Karaktere can veren Engin Öztürk’ten yani mercan renkli
gözlerinden, boyundan posundan, geniş omuzlarından bağımsız: ‘Kerem’ basit
tanımla ‘defosuz’ bir erkek. İlk üç bölümde bunu ölesiye hissettik. Karakterini
yansıtacak sahnelerde biraz fazla eğitsel olsa da iyiliği vurgulanan, aile
sahnelerinde örnek evlat, Olivia
sahnelerinde kahraman müdür, Mert ile olan sahnelerinde dosttan öte kardeş,
Cansu ile olan sahnelerinde ise tam bir beyaz atlı prens… Adamı karakterinde bile - Mert’e vicdan borcu
konusunda gereğinden fazla özverili davranışı haricinde, falso yok… ‘Gerçek ol-a-mayacak kadar iyi’…
Senaristlerin Kerem’i biraz da bizden yapmalarını bekliyorum.
(Tamam, itiraf ediyorum, ailem adıma ‘Aslı’ olarak karar
verdiğinden mütevellit ‘Kerem’ karakterleri hep dikkatimi daha fazla
çeker… Bu nedenle Kerem Özkan’a ayrı bir
zaafım olduğu daha fazla içselleştirdiğim doğrudur.)
Cansu: “ben
artık emanet şeyler değil, gerçekten benim olan şeyler istiyorum”
Ve Cansu, can veren su… Gün geçtikçe cesaret hapı
yutmuşçasına karakterinin kendini bulmasını ilgiyle izliyorum.

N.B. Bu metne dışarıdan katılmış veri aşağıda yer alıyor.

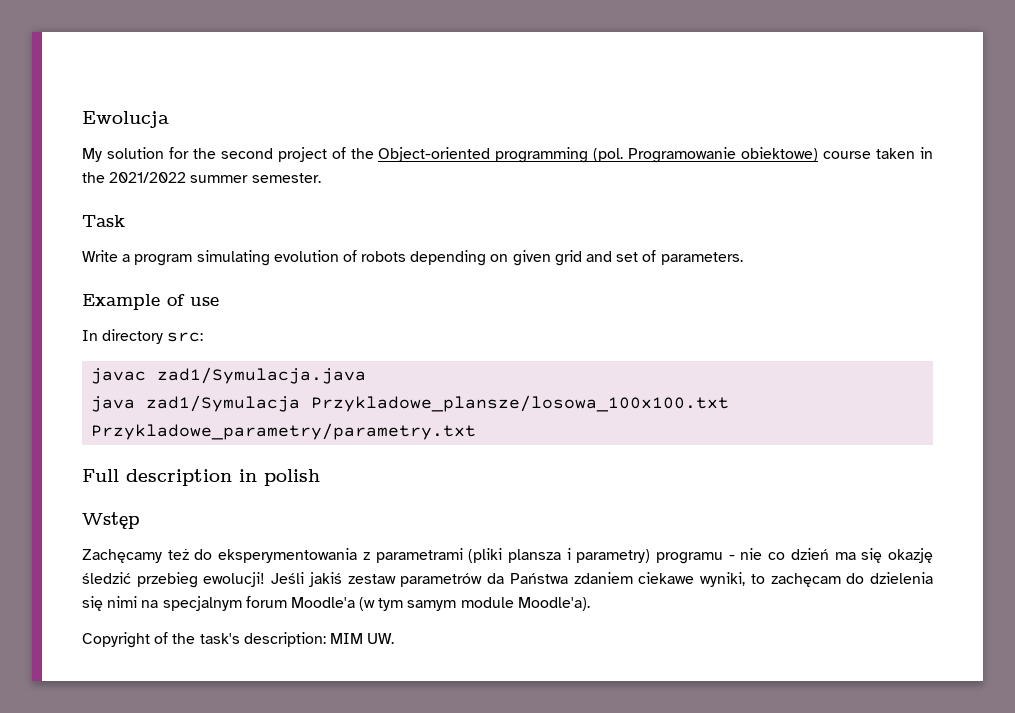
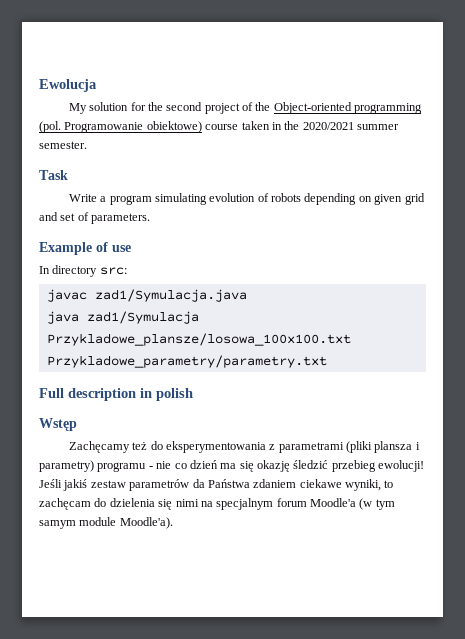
[109,172,187,183] 2021/2022 -> [302,122,354,130] 2020/2021
[82,632,395,648] // Copyright of the task's description: MIM UW. -> (173, 523) none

Artık emanet ve
başkaları tarafından planlanmış değil, gerçekten kendine ait bir yaşam
peşinde… “ben
artık emanet şeyler değil, gerçekten benim olan şeyler istiyorum” Annesinin
eline anahtarı vermesi, babası ile
pazarlık yapabilmesi ve bundan öte Kerem’e duygularından bahsedebilmesi… Yeni
Cansu adım adım gerçek hayatı öğrenecek, aradığı huzur öyle yakınındaki…

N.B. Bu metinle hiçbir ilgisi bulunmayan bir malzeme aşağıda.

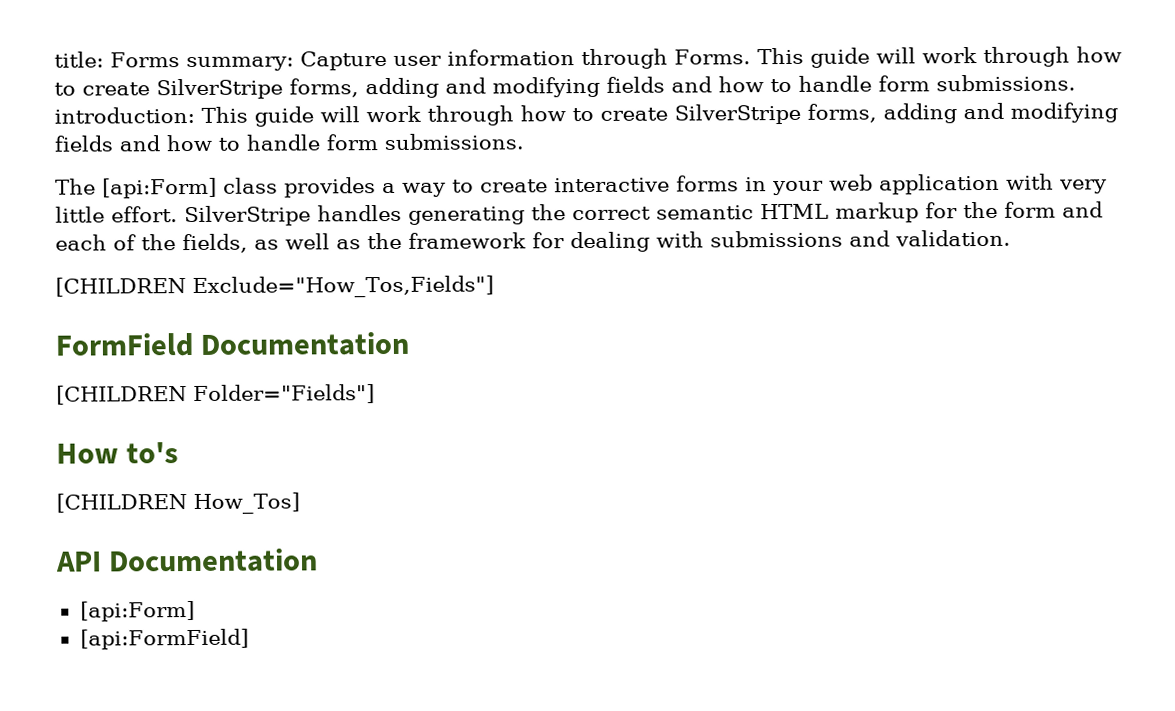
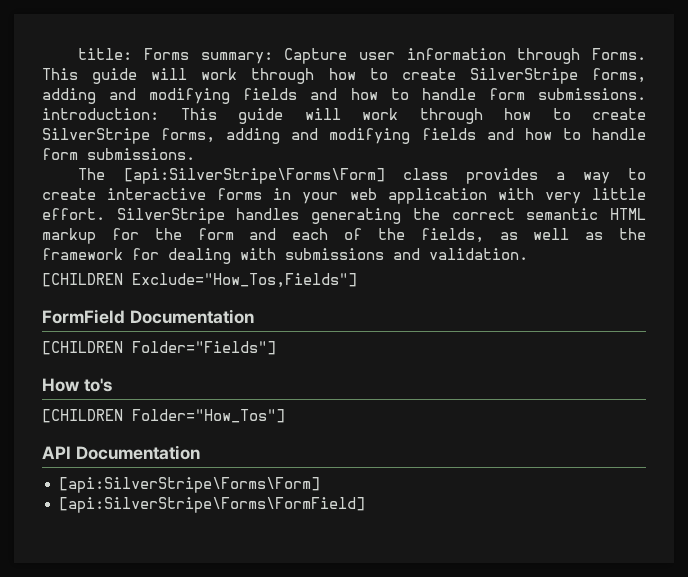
[102,177,217,199] [api:Form] -> [123,168,385,184] [api:SilverStripe\Forms\Form]
[193,492,300,514] How_Tos] -> [132,409,285,423] Folder="How_Tos"]
[79,600,195,622] [79,628,249,650] [api:Form] // [api:FormField] -> [58,477,320,493] [58,497,365,513] [api:SilverStripe\Forms\Form] // [api:SilverStripe\Forms\FormField]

Eğer kara liste tutacaksam, Cansu’ya davranışları için
annesi Süreyya, Süreyya’ya davranışları için kocası Metin ilk sıraları bu hafta
da başkalarına bırakmadılar… Yalnız belirtmeden geçemeyeceğim, ‘Zuhal Olcay’ ne
güzel kadın…
Cansu’nun annesi tarafından ‘uğursuz’ yaftası almasının
nedeni henüz açıklanmasa da derinlerde bir yerlerde Süreyya’yı çok yaralayan
bir durum olduğu kesin. Benim tahminim
Cansu’nun doğumunda oluşan bir komplikasyon sonucu Süreyya’nın doğurganlık
fonksiyonlarını kaybetmesi (kendince kadınlığını) ve bu durumun onda oluşturduğu
psikolojik yıkım olması yönünde. Ne dersiniz?

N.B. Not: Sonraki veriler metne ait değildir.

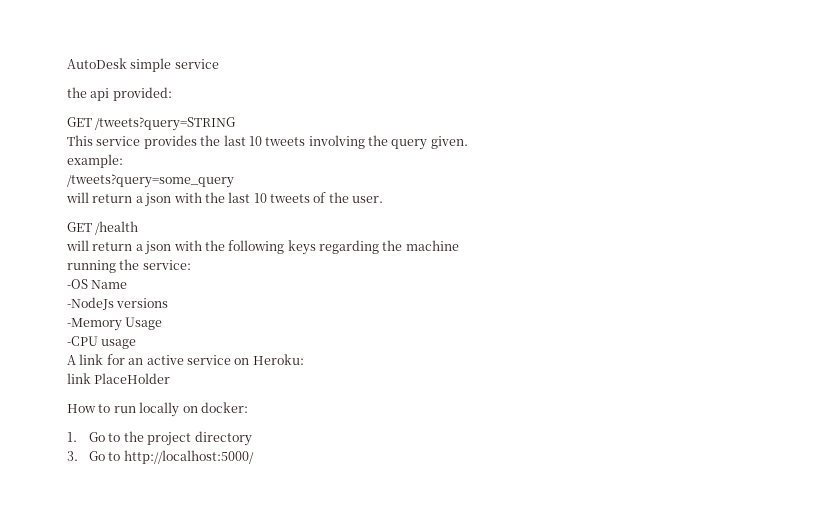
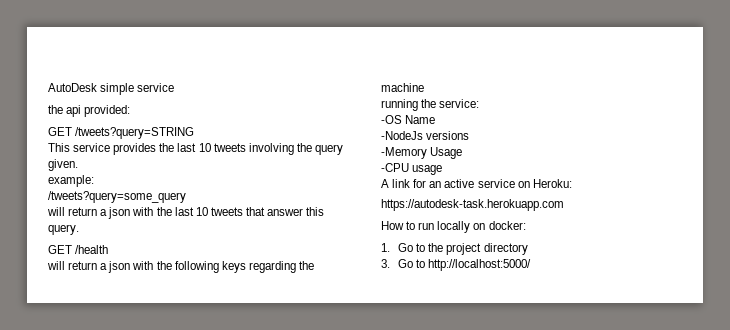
[313,192,384,203] of the user. -> [245,207,325,216] [48,224,79,235] that answer this query.
[67,373,171,384] link PlaceHolder -> [381,199,564,211] https://autodesk-task.herokuapp.com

En sevdiğim yine zarif jestleri, cıvıl cıvıl karakteri ile
Ece… Ece’yi üzeni üzerim o derece… Gerçekler ortaya çıktığında sürekli yalanı
sevmediğini vurgulayacak Ece en çok yara alan olmayacak mı? Hem uğur böceğinden hem de duygularının
farkına varmadığı asistan(!) Mert’ten…
Öyle ki, her ikisi de suçlu psikolojisi ile oyunda Ece onu en üzecek
şeyin ‘yalan’ olduğunu açıklayınca hangi deliğe gireceklerini bilemediler.
Mert, ne zaman büyüyecek bu çocuk derken, dizi ilerledikçe gün
be gün çocukluğundaki kaybın karakterine etkisini ve Kerem gibi bir çocukla
karşılaştırılarak büyümenin zorluğunu öğreniyoruz. Öğrendikçe Mert’i daha iyi anlıyor ve daha çok
seviyorum. Özellikle Ece’nin duyguları konusunda sahte Mert’e sadece patron
olduğu için ilgi duyduğu açıklamasında ‘Ahh Mert aklın ne zaman başına gelecek’
diye dövünürken, kan tutması sahnesinde ‘sen olduğun için’ kötü oldum
itirafında biraz ferahlamışken fragmandaki Ece-Mert sahnesi ilaç gibi geldi.
‘Yüksek Sosyete’ yaz dönemi dizilerinden en sevdiğim, kış
sezonunda dişli rakiplerinin arasında kendine güzel bir yer bulmasını diliyorum…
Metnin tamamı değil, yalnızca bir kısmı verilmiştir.